*Dataset entries*
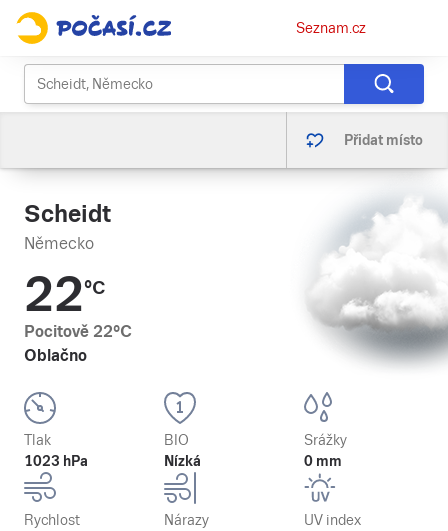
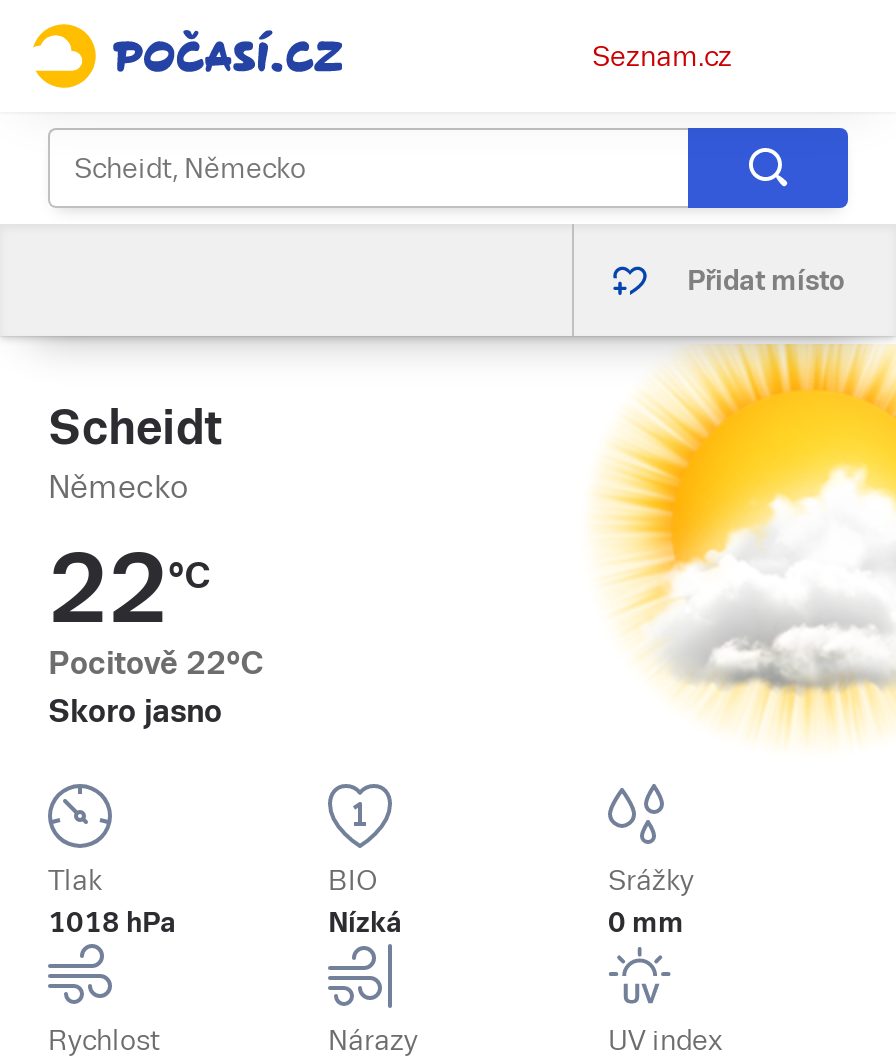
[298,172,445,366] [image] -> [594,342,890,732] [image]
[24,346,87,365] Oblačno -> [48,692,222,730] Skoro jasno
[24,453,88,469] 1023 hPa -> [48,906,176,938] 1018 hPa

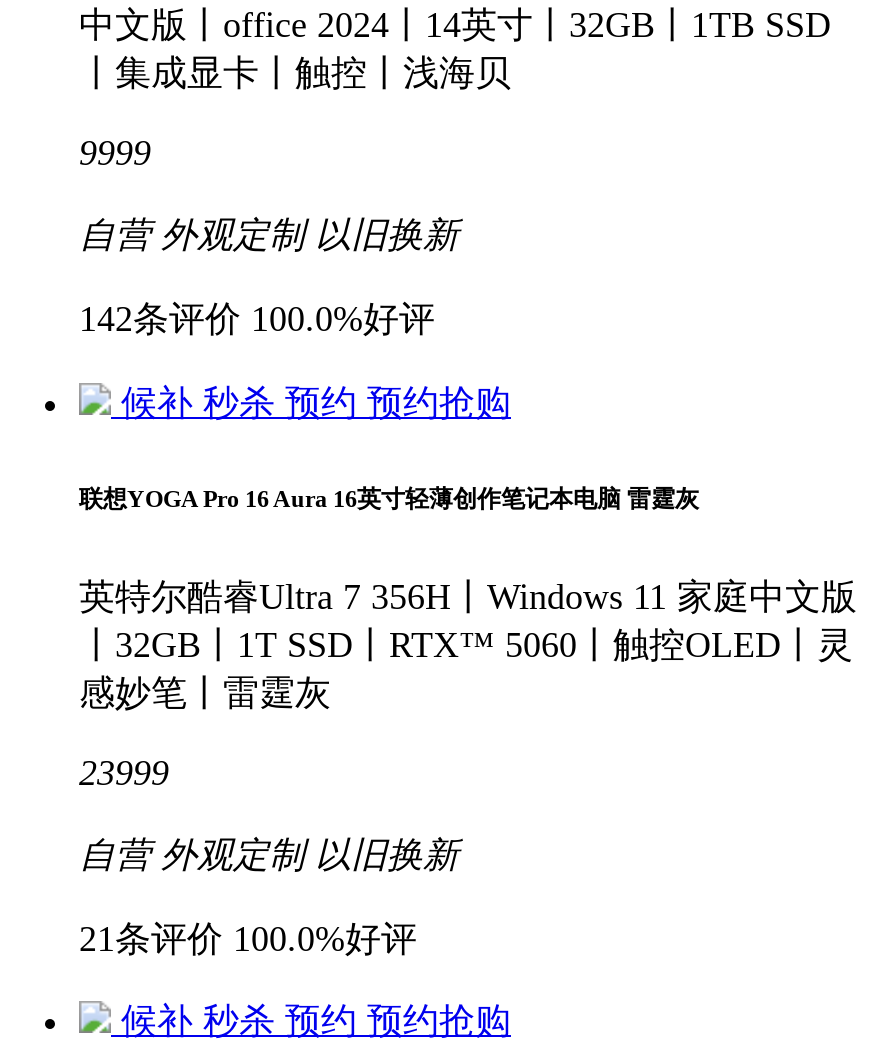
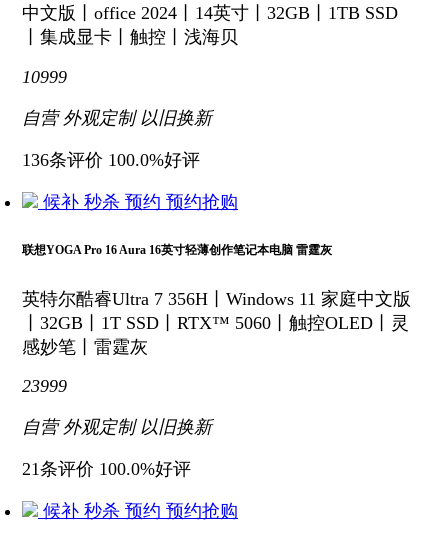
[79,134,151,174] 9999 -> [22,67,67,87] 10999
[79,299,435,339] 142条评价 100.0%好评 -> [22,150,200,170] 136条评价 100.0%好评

*TRY IT*
The entries above need to be printed again exactly; please exclude all pictures.

*EXERCISE RESULT*
[298,172,445,366] [image] -> [594,342,890,732] [image]
[24,346,87,365] Oblačno -> [48,692,222,730] Skoro jasno
[24,453,88,469] 1023 hPa -> [48,906,176,938] 1018 hPa

[79,134,151,174] 9999 -> [22,67,67,87] 10999
[79,299,435,339] 142条评价 100.0%好评 -> [22,150,200,170] 136条评价 100.0%好评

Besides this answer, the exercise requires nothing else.